[Web document revisions]
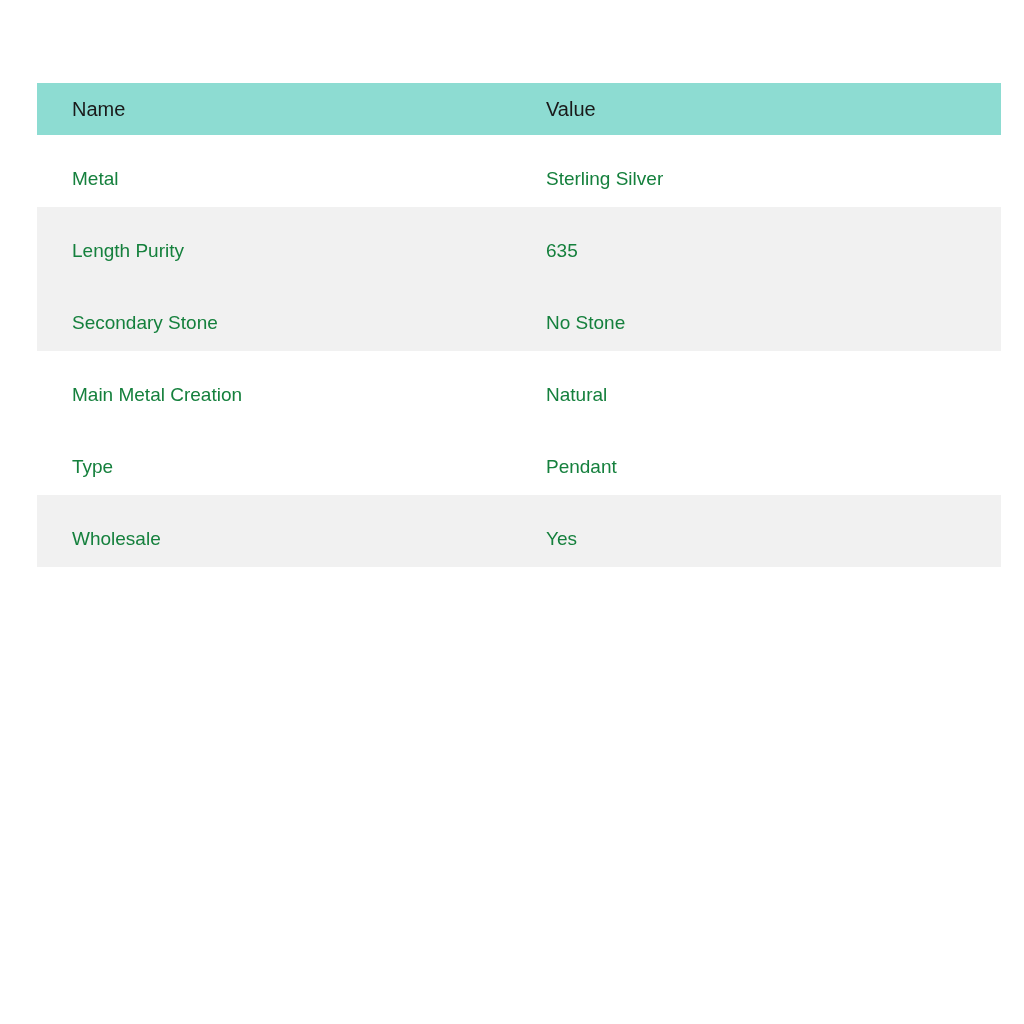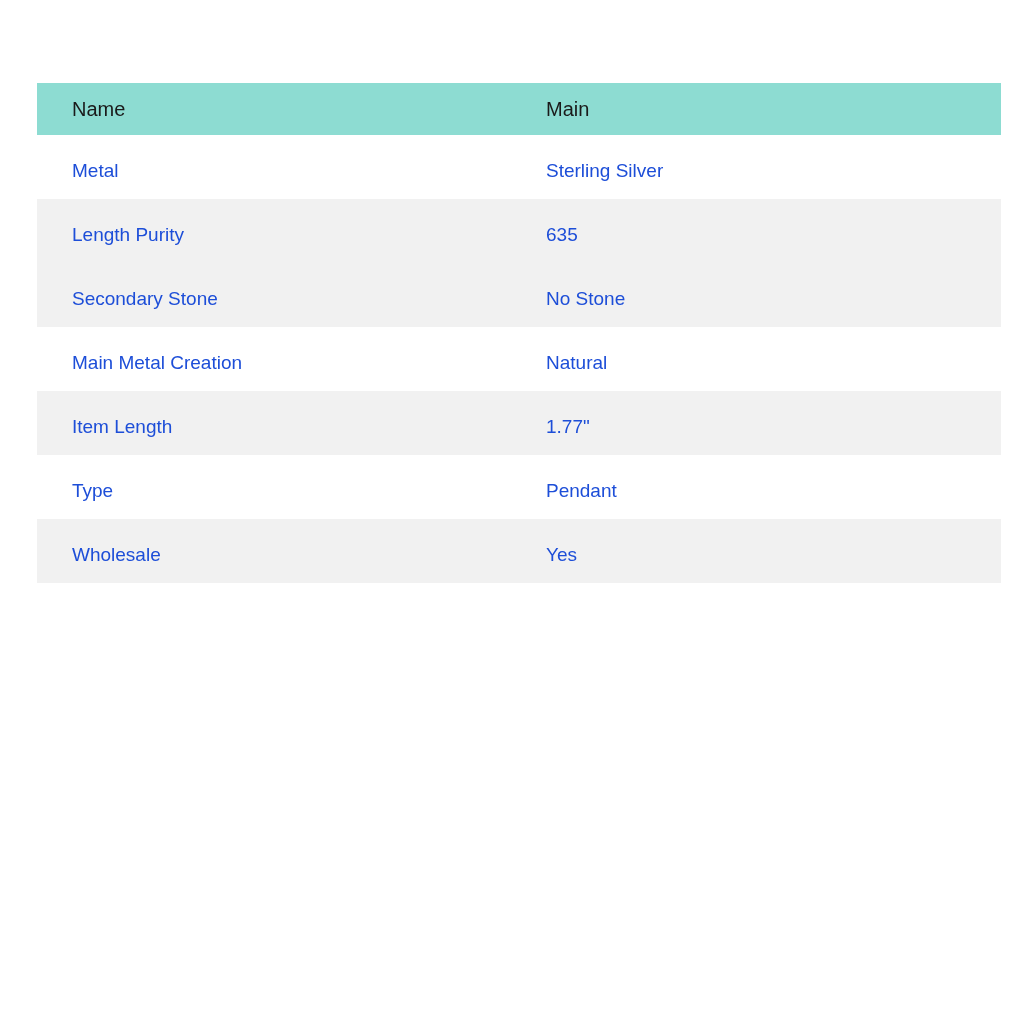--- a/index.html
+++ b/index.html
@@ -43,22 +43,22 @@
     margin-left: 20px;
   }
   .spec-table thead th.value-head {
     padding-left: 22px;
   }
 
   .spec-table tbody td {
     height: 56px;
     font-size: 19px;
     font-weight: 400;
-    color: #1d4ed8;
-    padding: 8px 0 0 35px;
+    color: #15803d;
+    padding: 16px 0 0 35px;
     vertical-align: middle;
     border: none;
   }
   .spec-table tbody td.value-cell {
     padding-left: 22px;
   }
   .spec-table tbody tr.odd-row td {
     background: #ffffff;
   }
   .spec-table tbody tr.even-row td {
@@ -70,44 +70,40 @@
 
 <div class="page">
   <table class="spec-table">
     <colgroup>
       <col class="name-col">
       <col class="value-col">
     </colgroup>
     <thead>
       <tr>
         <th class="name-head">Name</th>
-        <th class="value-head">Main</th>
+        <th class="value-head">Value</th>
       </tr>
     </thead>
     <tbody>
       <tr class="odd-row">
         <td class="name-cell">Metal</td>
         <td class="value-cell">Sterling Silver</td>
       </tr>
       <tr class="even-row">
         <td class="name-cell">Length Purity</td>
         <td class="value-cell">635</td>
       </tr>
       <tr class="even-row">
         <td class="name-cell">Secondary Stone</td>
         <td class="value-cell">No Stone</td>
       </tr>
       <tr class="odd-row">
         <td class="name-cell">Main Metal Creation</td>
         <td class="value-cell">Natural</td>
       </tr>
-      <tr class="even-row">
-        <td class="name-cell">Item Length</td>
-        <td class="value-cell">1.77"</td>
-      </tr>
       <tr class="odd-row">
         <td class="name-cell">Type</td>
         <td class="value-cell">Pendant</td>
       </tr>
       <tr class="even-row">
         <td class="name-cell">Wholesale</td>
         <td class="value-cell">Yes</td>
       </tr>
     </tbody>
   </table>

(Requirement) In your copy, repeat the records above exactly and include no images.

(Problem solution)
--- a/index.html
+++ b/index.html
@@ -43,22 +43,22 @@
     margin-left: 20px;
   }
   .spec-table thead th.value-head {
     padding-left: 22px;
   }
 
   .spec-table tbody td {
     height: 56px;
     font-size: 19px;
     font-weight: 400;
-    color: #1d4ed8;
-    padding: 8px 0 0 35px;
+    color: #15803d;
+    padding: 16px 0 0 35px;
     vertical-align: middle;
     border: none;
   }
   .spec-table tbody td.value-cell {
     padding-left: 22px;
   }
   .spec-table tbody tr.odd-row td {
     background: #ffffff;
   }
   .spec-table tbody tr.even-row td {
@@ -70,44 +70,40 @@
 
 <div class="page">
   <table class="spec-table">
     <colgroup>
       <col class="name-col">
       <col class="value-col">
     </colgroup>
     <thead>
       <tr>
         <th class="name-head">Name</th>
-        <th class="value-head">Main</th>
+        <th class="value-head">Value</th>
       </tr>
     </thead>
     <tbody>
       <tr class="odd-row">
         <td class="name-cell">Metal</td>
         <td class="value-cell">Sterling Silver</td>
       </tr>
       <tr class="even-row">
         <td class="name-cell">Length Purity</td>
         <td class="value-cell">635</td>
       </tr>
       <tr class="even-row">
         <td class="name-cell">Secondary Stone</td>
         <td class="value-cell">No Stone</td>
       </tr>
       <tr class="odd-row">
         <td class="name-cell">Main Metal Creation</td>
         <td class="value-cell">Natural</td>
       </tr>
-      <tr class="even-row">
-        <td class="name-cell">Item Length</td>
-        <td class="value-cell">1.77"</td>
-      </tr>
       <tr class="odd-row">
         <td class="name-cell">Type</td>
         <td class="value-cell">Pendant</td>
       </tr>
       <tr class="even-row">
         <td class="name-cell">Wholesale</td>
         <td class="value-cell">Yes</td>
       </tr>
     </tbody>
   </table>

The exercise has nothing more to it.